• TASK DESCRIPTION: Find the lines in the entries that follow where the word "leaf" occurs, and state how many there are, with no other words.

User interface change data
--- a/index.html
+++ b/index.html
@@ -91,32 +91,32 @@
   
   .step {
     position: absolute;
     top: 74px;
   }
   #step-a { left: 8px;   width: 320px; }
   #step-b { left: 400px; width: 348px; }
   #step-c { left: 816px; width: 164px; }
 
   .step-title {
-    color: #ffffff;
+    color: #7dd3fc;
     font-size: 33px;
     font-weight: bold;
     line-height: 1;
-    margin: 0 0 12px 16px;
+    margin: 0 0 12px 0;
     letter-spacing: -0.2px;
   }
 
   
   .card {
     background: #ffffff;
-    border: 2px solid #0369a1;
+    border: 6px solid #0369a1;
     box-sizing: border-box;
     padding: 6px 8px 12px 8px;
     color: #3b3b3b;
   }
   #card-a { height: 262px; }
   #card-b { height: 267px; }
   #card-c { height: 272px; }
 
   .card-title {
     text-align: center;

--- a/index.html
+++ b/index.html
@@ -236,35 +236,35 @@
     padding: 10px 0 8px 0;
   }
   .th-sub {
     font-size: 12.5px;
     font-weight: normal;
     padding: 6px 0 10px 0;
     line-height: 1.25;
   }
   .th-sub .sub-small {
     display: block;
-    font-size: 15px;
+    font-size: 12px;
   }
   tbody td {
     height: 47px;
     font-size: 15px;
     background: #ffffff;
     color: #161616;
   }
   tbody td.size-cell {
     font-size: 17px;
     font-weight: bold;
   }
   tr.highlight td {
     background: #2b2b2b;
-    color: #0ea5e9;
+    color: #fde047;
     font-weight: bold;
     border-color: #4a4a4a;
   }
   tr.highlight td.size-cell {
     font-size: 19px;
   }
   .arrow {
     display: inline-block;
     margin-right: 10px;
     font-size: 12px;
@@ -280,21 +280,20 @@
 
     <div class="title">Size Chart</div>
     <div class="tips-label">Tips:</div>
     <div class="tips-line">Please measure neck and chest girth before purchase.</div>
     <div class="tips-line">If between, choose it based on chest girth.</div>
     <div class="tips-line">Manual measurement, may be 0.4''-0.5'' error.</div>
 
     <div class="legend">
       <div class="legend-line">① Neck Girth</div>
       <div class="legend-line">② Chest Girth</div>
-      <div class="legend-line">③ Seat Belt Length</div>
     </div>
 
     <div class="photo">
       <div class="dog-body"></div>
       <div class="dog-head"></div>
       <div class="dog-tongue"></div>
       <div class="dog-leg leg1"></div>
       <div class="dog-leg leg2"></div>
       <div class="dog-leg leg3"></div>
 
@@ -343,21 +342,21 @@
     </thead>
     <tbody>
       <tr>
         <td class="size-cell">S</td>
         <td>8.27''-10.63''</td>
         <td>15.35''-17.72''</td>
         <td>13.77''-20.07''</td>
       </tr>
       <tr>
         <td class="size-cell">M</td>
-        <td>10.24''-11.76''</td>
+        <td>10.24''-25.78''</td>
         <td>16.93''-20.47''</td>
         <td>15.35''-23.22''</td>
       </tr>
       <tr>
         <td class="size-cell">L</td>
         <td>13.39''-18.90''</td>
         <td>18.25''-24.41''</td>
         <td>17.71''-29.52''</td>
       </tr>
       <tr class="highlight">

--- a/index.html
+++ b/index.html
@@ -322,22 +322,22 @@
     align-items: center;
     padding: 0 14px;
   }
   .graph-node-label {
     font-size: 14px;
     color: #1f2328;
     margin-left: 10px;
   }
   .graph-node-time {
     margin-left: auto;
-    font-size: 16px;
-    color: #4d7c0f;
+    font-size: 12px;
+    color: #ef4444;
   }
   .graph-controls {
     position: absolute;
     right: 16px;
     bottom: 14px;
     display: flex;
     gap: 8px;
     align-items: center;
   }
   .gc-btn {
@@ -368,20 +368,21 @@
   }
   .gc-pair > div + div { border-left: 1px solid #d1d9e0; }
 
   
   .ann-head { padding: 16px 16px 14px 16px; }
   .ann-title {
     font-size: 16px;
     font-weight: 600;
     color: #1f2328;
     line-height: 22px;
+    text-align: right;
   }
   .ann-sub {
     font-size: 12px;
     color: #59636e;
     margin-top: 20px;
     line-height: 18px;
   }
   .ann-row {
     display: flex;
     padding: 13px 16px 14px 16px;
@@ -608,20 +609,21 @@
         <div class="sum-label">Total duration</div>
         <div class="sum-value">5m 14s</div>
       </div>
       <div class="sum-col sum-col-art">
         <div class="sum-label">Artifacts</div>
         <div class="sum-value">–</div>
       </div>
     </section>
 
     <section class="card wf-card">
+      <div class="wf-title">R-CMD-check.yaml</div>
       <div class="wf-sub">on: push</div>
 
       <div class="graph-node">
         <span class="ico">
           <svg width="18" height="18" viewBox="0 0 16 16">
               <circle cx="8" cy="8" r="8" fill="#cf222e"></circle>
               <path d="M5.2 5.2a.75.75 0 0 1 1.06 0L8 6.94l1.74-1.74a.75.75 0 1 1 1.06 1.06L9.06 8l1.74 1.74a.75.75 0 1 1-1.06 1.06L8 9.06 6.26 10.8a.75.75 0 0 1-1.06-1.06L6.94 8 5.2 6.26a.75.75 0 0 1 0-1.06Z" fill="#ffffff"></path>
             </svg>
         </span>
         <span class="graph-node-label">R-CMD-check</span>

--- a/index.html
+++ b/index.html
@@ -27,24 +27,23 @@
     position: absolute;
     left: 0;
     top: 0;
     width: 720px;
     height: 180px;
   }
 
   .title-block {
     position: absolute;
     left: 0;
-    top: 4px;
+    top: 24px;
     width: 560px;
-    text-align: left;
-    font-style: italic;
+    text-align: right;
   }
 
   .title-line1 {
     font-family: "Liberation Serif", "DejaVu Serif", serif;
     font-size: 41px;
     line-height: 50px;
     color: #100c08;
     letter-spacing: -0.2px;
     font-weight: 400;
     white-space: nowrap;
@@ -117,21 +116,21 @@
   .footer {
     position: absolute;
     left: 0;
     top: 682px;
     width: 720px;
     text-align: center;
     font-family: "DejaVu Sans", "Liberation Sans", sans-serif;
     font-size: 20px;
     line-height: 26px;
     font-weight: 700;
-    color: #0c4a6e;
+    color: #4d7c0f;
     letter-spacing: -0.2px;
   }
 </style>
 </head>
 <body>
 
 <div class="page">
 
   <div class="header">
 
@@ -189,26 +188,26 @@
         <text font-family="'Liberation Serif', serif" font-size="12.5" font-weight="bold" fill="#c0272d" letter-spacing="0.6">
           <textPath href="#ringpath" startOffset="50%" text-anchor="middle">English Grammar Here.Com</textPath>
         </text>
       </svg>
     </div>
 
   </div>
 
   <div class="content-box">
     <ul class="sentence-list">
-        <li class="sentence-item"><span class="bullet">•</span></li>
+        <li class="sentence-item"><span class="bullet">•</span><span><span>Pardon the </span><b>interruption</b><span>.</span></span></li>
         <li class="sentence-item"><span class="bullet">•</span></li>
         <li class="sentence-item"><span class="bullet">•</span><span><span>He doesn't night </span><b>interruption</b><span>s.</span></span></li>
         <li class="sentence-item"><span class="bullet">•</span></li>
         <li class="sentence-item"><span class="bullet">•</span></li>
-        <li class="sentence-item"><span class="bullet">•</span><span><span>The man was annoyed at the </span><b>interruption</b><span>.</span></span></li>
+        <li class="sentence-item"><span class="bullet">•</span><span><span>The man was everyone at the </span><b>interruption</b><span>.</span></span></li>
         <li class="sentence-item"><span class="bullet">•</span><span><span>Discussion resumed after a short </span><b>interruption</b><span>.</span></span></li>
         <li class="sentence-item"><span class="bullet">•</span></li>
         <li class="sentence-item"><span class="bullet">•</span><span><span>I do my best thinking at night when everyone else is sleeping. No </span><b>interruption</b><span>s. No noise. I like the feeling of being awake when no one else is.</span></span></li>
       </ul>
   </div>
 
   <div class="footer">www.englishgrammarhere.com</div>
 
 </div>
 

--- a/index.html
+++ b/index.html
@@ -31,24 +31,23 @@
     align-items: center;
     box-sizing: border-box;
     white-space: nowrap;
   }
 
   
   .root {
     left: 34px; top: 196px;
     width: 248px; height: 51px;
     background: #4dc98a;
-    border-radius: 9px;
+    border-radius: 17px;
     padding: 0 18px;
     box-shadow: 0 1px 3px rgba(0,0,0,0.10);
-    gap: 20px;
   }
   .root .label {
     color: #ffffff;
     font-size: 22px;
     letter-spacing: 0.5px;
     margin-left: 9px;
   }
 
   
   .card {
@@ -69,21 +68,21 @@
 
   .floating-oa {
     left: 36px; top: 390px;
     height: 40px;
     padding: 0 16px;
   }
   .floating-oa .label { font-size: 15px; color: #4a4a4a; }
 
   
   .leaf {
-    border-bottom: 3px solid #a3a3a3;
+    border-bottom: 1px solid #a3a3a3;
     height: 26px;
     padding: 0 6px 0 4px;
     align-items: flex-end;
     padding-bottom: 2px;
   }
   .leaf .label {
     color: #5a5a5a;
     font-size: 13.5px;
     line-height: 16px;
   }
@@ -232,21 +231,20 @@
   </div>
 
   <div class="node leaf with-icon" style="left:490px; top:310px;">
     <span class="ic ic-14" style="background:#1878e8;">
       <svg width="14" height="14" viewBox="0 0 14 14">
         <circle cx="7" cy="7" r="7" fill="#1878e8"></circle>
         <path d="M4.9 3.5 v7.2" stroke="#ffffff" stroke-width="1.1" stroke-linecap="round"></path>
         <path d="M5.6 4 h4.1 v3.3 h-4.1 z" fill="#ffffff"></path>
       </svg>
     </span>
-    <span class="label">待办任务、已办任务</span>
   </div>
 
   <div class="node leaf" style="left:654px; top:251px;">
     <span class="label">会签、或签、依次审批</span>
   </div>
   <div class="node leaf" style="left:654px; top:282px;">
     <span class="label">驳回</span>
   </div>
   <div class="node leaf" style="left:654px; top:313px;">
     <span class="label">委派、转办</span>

• TASK OUTPUT: 6